--- WORK INSTRUCTION ---
Pick each line containing "align" out of the records.

--- RECORDS FOR THIS EXERCISE ---
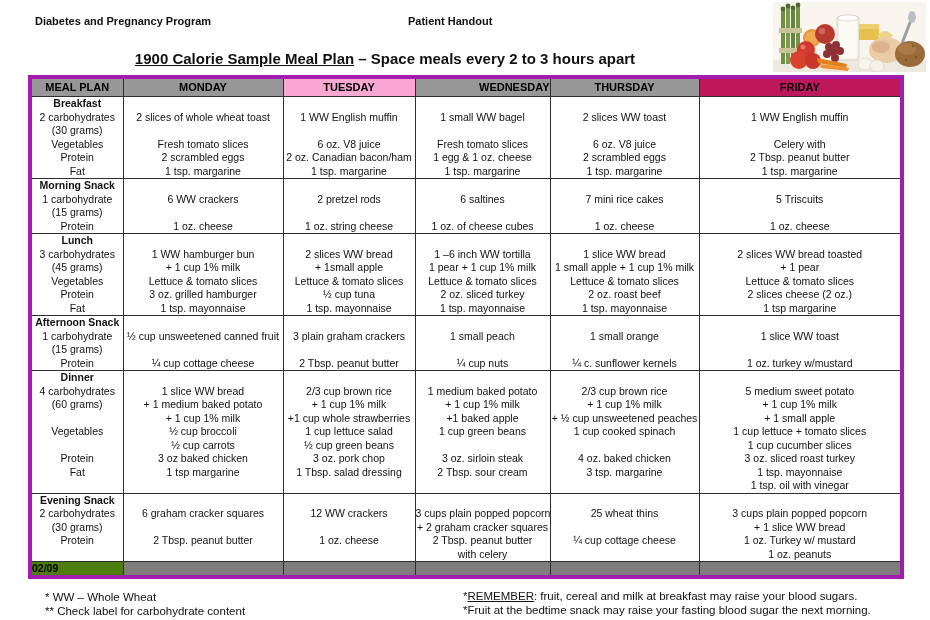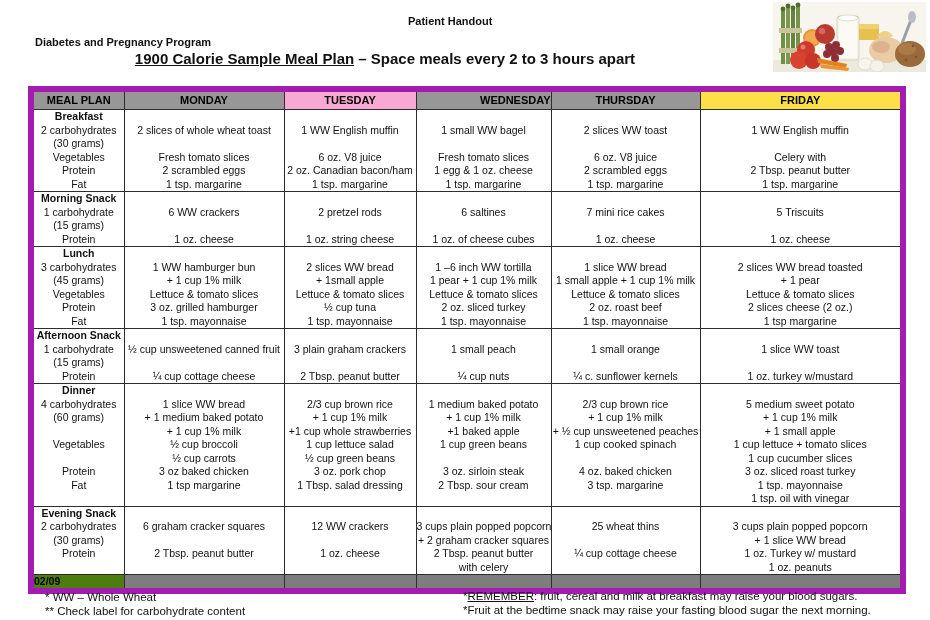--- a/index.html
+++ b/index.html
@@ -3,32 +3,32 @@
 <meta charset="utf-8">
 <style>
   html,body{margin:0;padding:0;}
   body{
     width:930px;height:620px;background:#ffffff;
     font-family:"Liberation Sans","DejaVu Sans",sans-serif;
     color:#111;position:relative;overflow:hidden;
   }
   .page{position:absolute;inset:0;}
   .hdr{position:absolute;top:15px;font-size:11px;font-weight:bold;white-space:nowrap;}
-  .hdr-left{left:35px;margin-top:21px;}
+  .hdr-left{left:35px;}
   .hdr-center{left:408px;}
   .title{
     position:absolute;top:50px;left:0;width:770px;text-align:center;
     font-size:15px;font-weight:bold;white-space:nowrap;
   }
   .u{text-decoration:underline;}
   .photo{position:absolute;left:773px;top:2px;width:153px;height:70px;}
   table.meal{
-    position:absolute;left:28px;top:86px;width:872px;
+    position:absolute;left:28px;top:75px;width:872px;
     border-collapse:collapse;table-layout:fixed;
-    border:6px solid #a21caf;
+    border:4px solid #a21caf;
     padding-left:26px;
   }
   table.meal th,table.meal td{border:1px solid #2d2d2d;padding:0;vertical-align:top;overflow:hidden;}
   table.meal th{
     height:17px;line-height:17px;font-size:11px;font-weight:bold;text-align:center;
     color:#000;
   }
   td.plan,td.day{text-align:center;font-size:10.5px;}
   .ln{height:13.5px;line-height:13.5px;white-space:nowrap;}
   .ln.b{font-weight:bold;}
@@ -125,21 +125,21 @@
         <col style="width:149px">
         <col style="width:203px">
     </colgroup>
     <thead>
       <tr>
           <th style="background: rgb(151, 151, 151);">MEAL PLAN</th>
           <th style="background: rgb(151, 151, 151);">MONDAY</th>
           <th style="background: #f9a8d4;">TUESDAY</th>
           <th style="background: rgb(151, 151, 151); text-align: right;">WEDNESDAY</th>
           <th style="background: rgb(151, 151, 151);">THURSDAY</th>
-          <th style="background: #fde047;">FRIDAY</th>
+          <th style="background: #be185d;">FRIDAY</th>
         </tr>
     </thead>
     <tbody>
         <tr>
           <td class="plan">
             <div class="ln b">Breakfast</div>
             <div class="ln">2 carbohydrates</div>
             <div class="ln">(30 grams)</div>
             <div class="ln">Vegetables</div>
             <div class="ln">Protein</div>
* * *
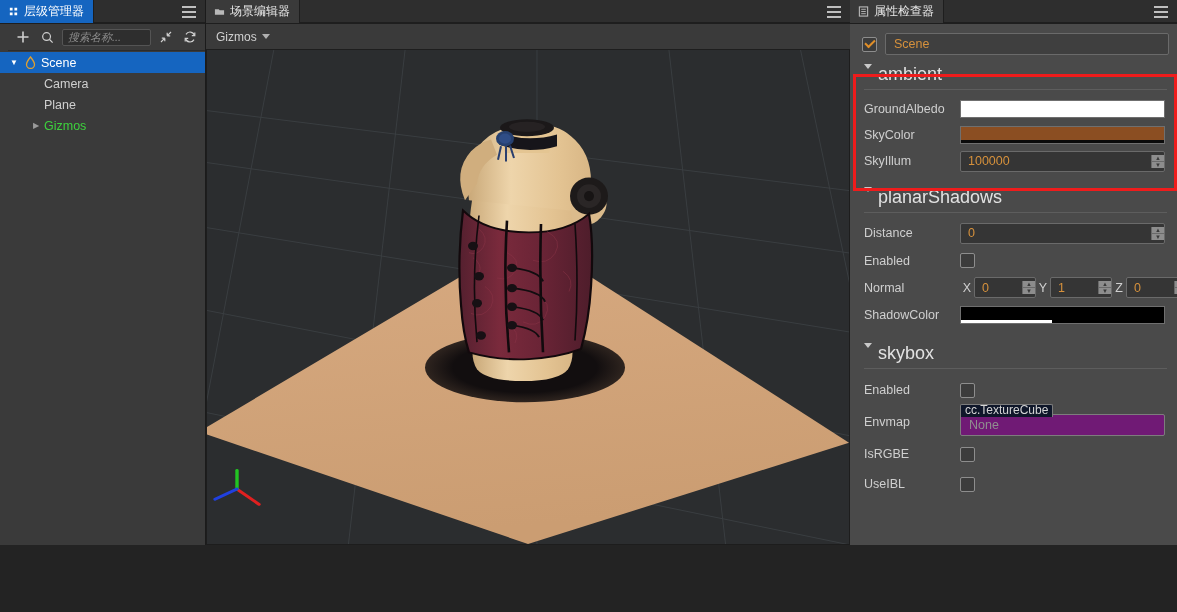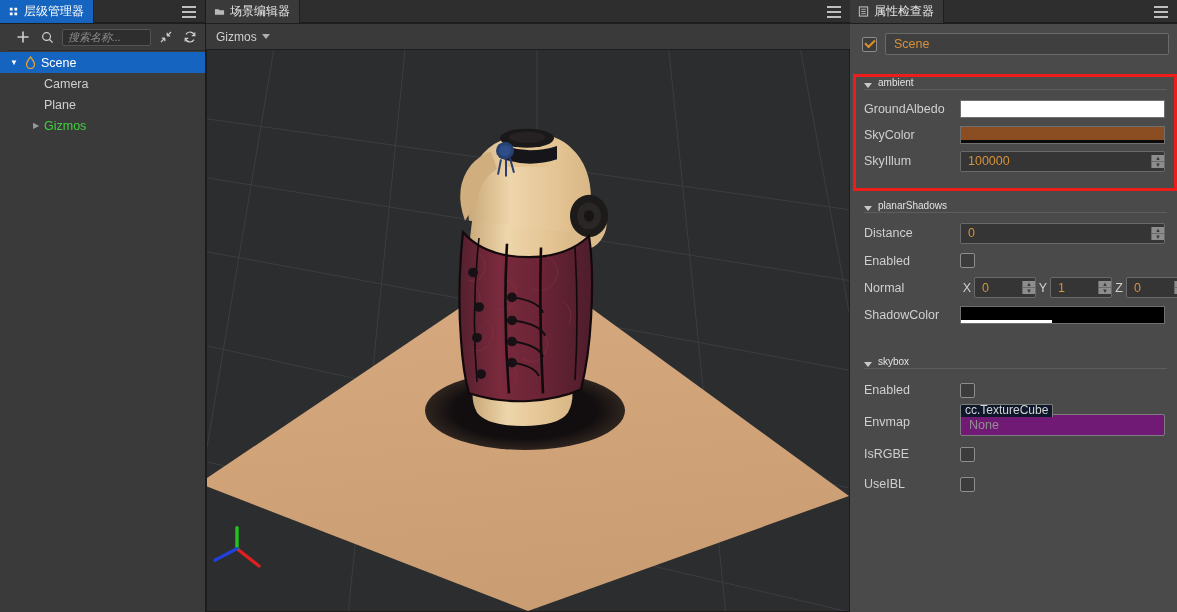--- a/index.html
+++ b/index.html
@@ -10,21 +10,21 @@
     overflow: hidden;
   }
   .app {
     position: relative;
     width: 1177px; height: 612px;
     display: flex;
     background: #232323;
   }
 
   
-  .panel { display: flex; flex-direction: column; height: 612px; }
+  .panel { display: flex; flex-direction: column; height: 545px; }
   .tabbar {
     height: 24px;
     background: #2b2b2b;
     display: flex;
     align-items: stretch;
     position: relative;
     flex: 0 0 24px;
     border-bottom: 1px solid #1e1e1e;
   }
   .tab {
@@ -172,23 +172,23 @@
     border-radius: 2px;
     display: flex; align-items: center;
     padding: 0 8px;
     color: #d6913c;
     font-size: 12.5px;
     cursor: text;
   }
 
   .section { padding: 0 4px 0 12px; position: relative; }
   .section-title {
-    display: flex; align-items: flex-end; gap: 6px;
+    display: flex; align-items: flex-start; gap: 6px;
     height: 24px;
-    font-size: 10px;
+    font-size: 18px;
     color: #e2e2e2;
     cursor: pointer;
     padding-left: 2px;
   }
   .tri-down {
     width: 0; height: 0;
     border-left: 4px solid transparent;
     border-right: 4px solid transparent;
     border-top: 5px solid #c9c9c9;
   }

--- WRITTEN ANSWER ---
     position:absolute;top:50px;left:0;width:770px;text-align:center;
   table.meal th,table.meal td{border:1px solid #2d2d2d;padding:0;vertical-align:top;overflow:hidden;}
     height:17px;line-height:17px;font-size:11px;font-weight:bold;text-align:center;
   td.plan,td.day{text-align:center;font-size:10.5px;}
           <th style="background: rgb(151, 151, 151); text-align: right;">WEDNESDAY</th>
     align-items: stretch;
     display: flex; align-items: center;
-    display: flex; align-items: flex-end; gap: 6px;
+    display: flex; align-items: flex-start; gap: 6px;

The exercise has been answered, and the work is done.